● Directions for this task: A single number is the answer: how many lines of the data hold "left"?

[Before-and-after page screenshots]
◆ ◆ ◆

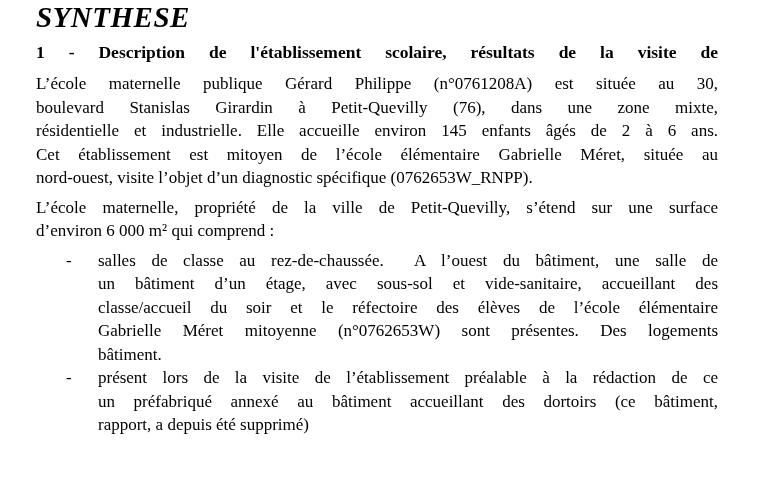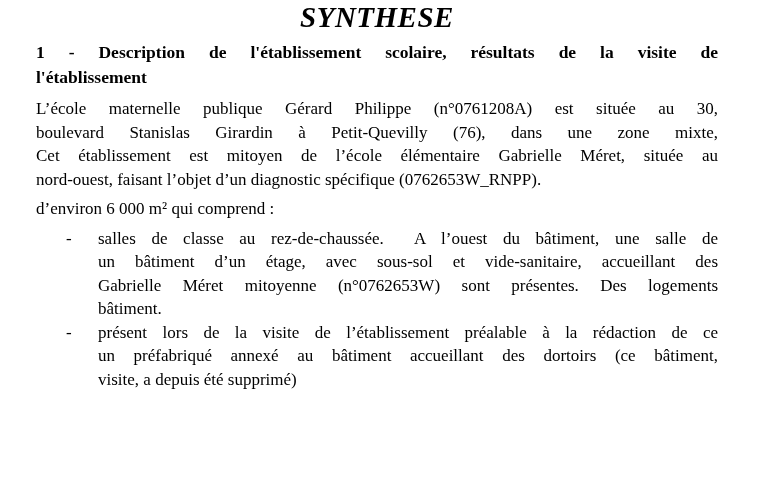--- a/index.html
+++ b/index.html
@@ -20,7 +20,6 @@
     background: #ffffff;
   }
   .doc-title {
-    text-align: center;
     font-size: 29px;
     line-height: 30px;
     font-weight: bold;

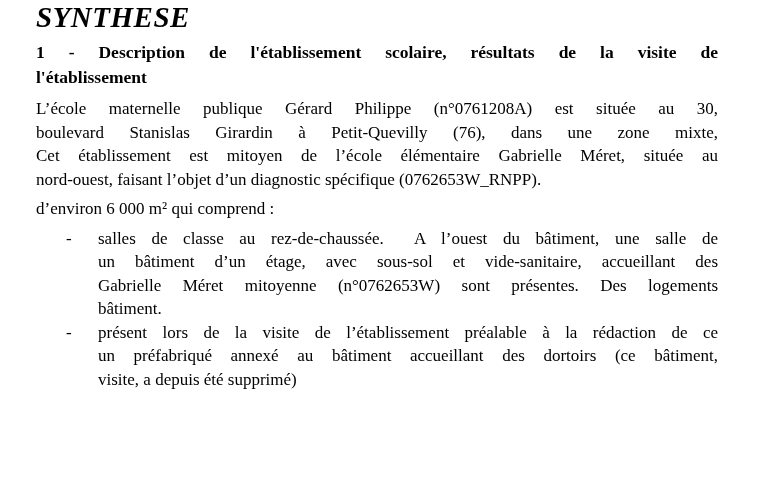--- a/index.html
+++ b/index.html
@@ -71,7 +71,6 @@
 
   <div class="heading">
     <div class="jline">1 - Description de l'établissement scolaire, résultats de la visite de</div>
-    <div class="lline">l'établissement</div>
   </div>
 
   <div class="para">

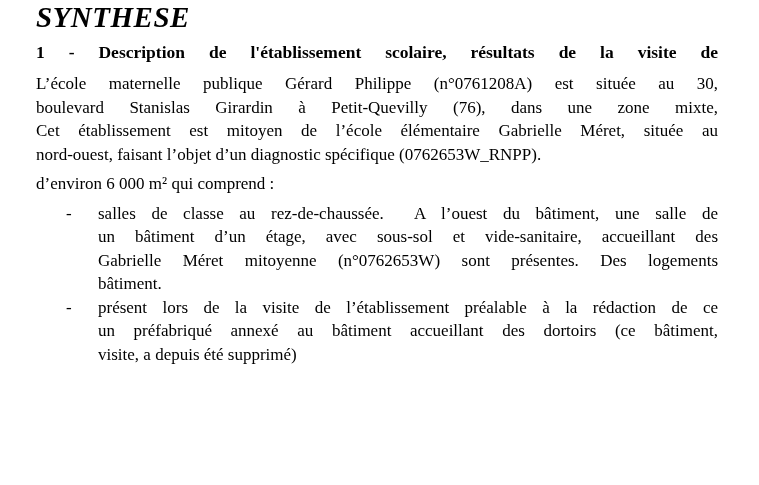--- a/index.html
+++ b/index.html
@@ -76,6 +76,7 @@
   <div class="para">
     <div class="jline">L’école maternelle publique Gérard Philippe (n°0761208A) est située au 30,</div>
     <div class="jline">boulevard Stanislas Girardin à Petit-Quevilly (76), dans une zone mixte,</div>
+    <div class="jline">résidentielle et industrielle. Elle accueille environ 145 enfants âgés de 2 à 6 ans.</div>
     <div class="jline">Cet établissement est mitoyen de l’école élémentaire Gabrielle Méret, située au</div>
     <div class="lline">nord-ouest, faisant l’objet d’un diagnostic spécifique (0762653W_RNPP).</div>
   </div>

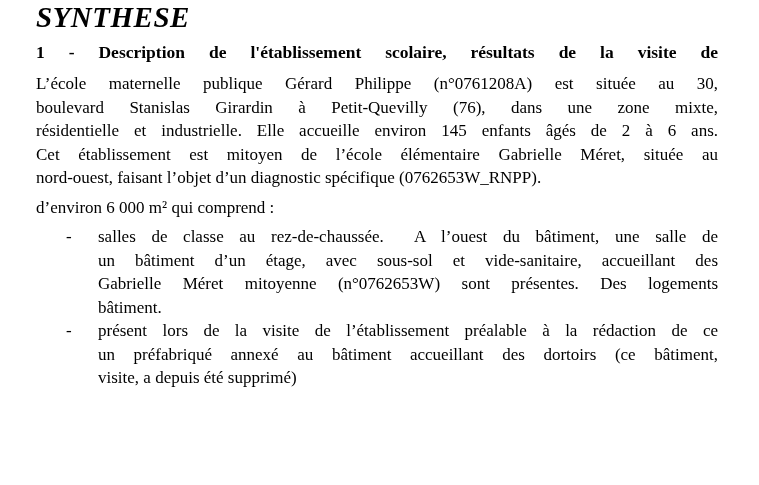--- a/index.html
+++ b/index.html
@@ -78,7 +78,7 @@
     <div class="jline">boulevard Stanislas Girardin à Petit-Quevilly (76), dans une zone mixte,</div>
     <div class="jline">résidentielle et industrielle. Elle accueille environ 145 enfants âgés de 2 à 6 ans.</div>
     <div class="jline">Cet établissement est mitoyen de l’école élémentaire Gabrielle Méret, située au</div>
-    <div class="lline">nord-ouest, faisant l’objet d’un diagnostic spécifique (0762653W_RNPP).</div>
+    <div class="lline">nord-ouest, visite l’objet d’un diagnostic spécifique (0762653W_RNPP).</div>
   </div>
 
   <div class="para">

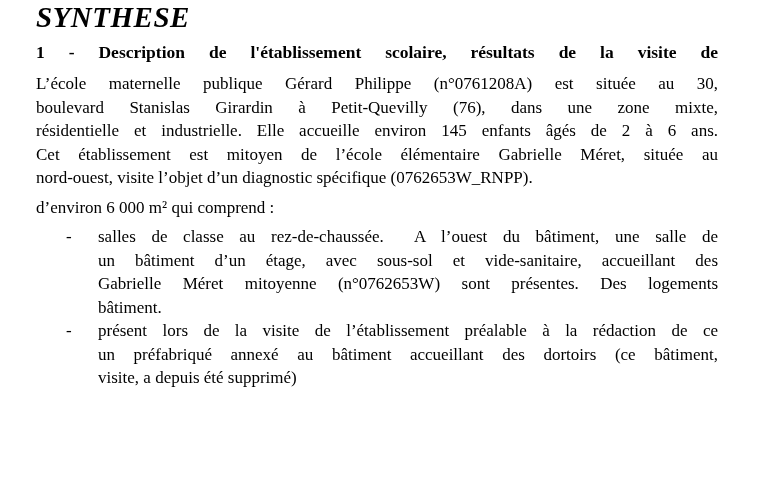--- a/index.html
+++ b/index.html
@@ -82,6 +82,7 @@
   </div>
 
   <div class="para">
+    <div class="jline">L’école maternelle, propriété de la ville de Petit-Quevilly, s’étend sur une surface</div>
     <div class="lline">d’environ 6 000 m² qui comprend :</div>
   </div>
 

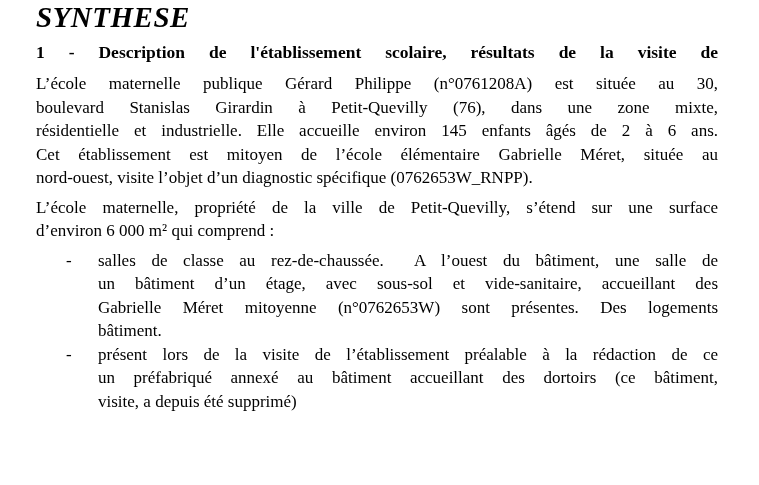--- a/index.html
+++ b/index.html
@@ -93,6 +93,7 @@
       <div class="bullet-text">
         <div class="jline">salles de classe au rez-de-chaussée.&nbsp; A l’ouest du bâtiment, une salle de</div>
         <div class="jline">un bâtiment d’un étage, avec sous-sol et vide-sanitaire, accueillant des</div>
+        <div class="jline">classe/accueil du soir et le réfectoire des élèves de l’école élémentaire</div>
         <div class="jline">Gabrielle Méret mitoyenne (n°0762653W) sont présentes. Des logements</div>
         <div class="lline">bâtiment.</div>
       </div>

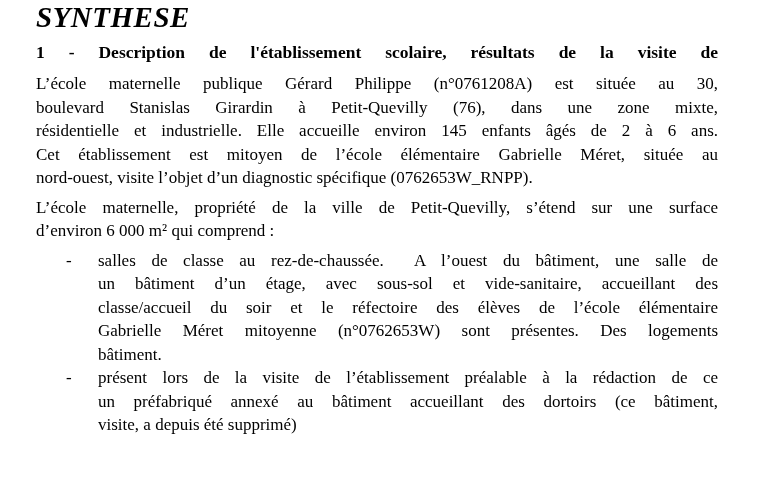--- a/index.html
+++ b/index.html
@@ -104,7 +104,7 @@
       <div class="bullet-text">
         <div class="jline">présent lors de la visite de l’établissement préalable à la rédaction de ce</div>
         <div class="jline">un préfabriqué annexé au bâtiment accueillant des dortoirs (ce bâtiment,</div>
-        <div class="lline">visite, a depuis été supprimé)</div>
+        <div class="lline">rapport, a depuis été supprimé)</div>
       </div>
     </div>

◆ ◆ ◆

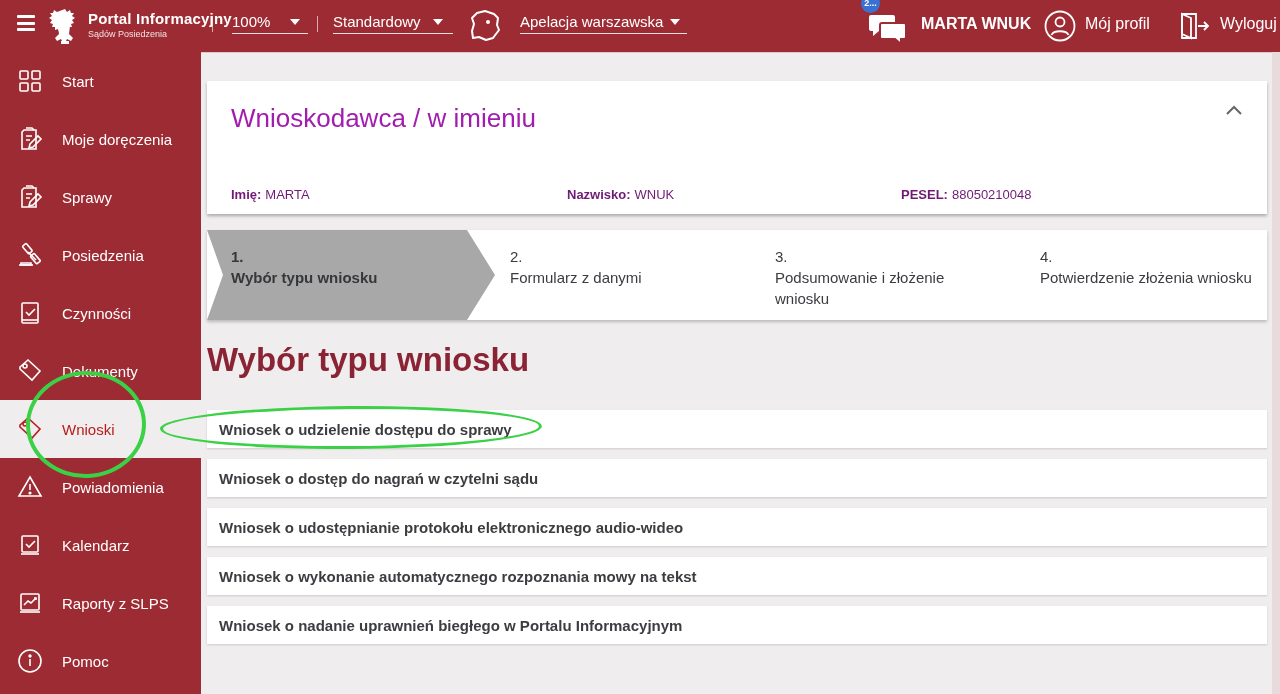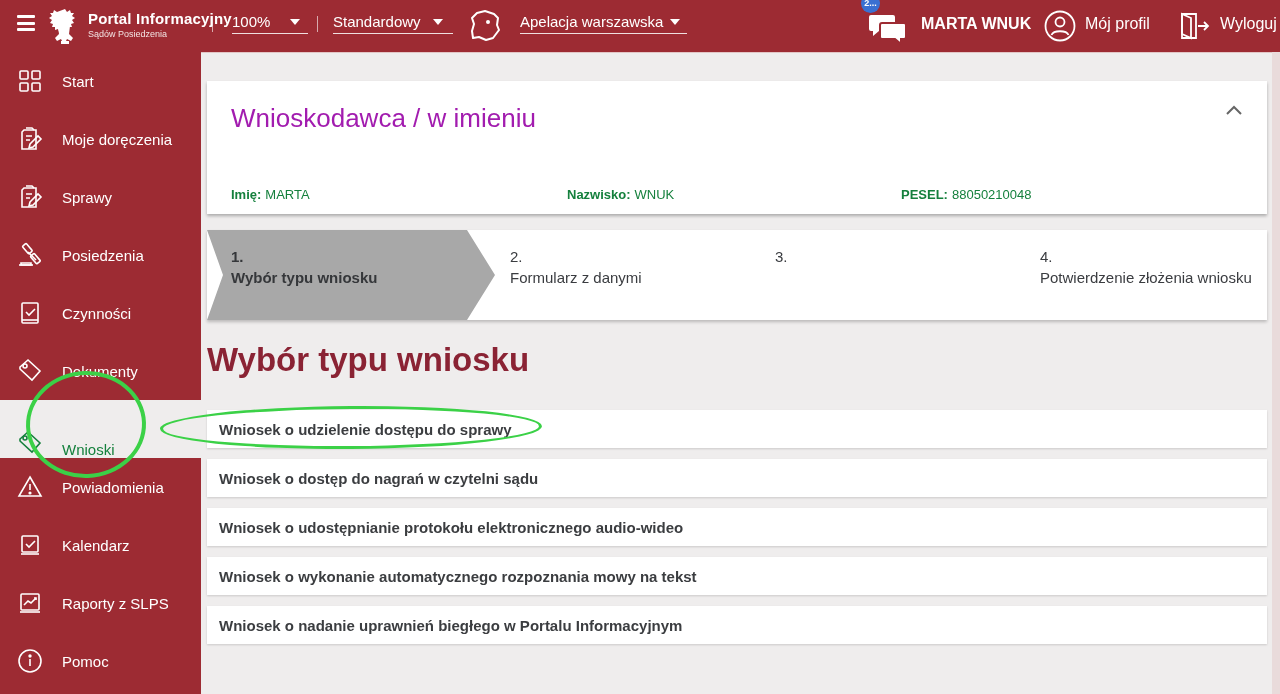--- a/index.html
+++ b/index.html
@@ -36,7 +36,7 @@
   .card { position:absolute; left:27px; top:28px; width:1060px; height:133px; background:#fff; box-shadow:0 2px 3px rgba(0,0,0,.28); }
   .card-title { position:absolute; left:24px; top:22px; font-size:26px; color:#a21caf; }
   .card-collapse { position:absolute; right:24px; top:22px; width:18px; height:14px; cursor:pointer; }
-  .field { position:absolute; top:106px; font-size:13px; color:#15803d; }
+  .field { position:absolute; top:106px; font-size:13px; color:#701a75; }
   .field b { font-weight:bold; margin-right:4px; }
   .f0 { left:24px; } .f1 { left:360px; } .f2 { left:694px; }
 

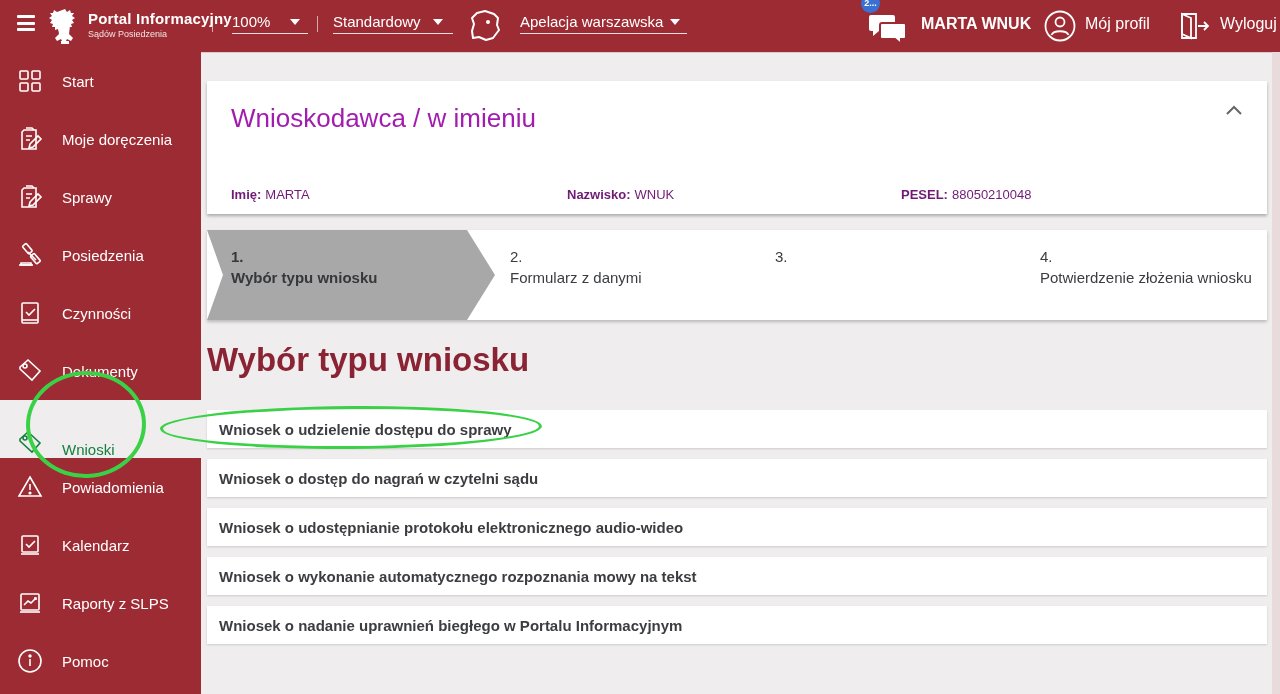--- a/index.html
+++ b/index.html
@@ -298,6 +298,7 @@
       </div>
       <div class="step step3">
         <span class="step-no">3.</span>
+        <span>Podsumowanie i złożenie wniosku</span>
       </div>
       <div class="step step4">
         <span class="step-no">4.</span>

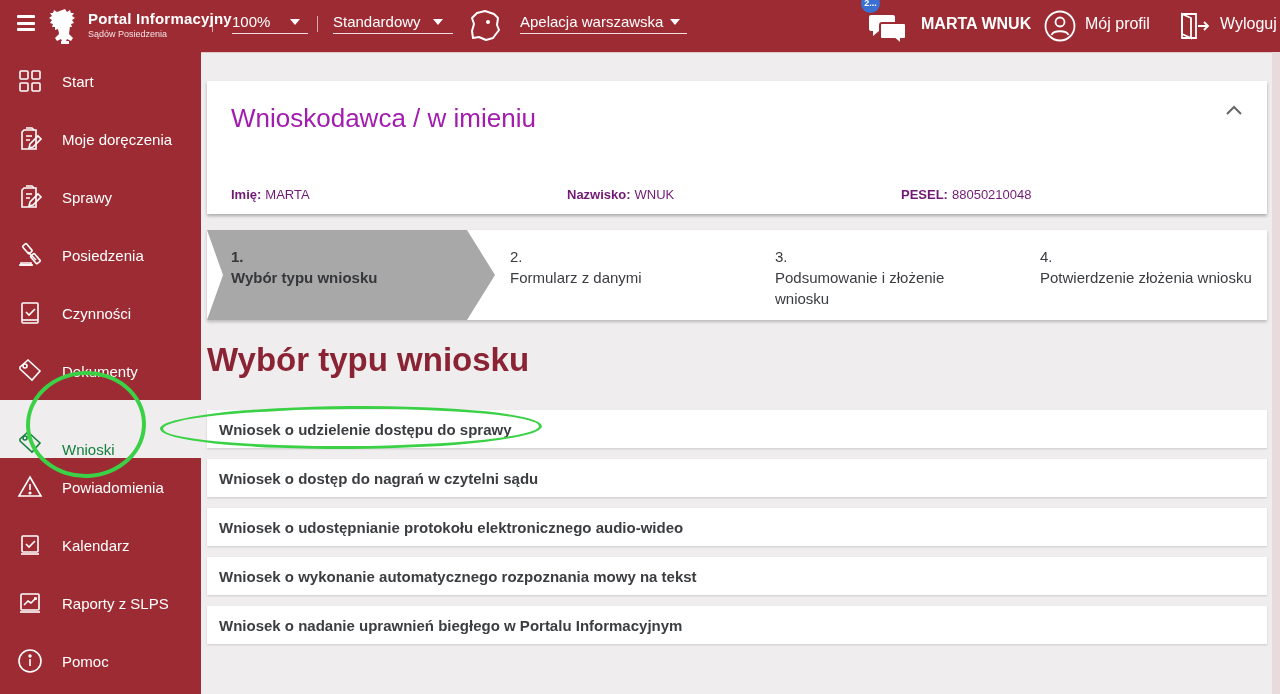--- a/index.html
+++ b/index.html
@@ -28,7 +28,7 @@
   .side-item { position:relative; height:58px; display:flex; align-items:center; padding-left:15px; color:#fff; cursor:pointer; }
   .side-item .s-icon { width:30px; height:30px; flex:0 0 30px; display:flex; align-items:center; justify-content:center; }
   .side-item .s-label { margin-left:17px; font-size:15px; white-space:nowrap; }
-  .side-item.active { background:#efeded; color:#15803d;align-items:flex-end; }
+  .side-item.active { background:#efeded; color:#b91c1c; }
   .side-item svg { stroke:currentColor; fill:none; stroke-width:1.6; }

◆ ◆ ◆

● Expected answer: 5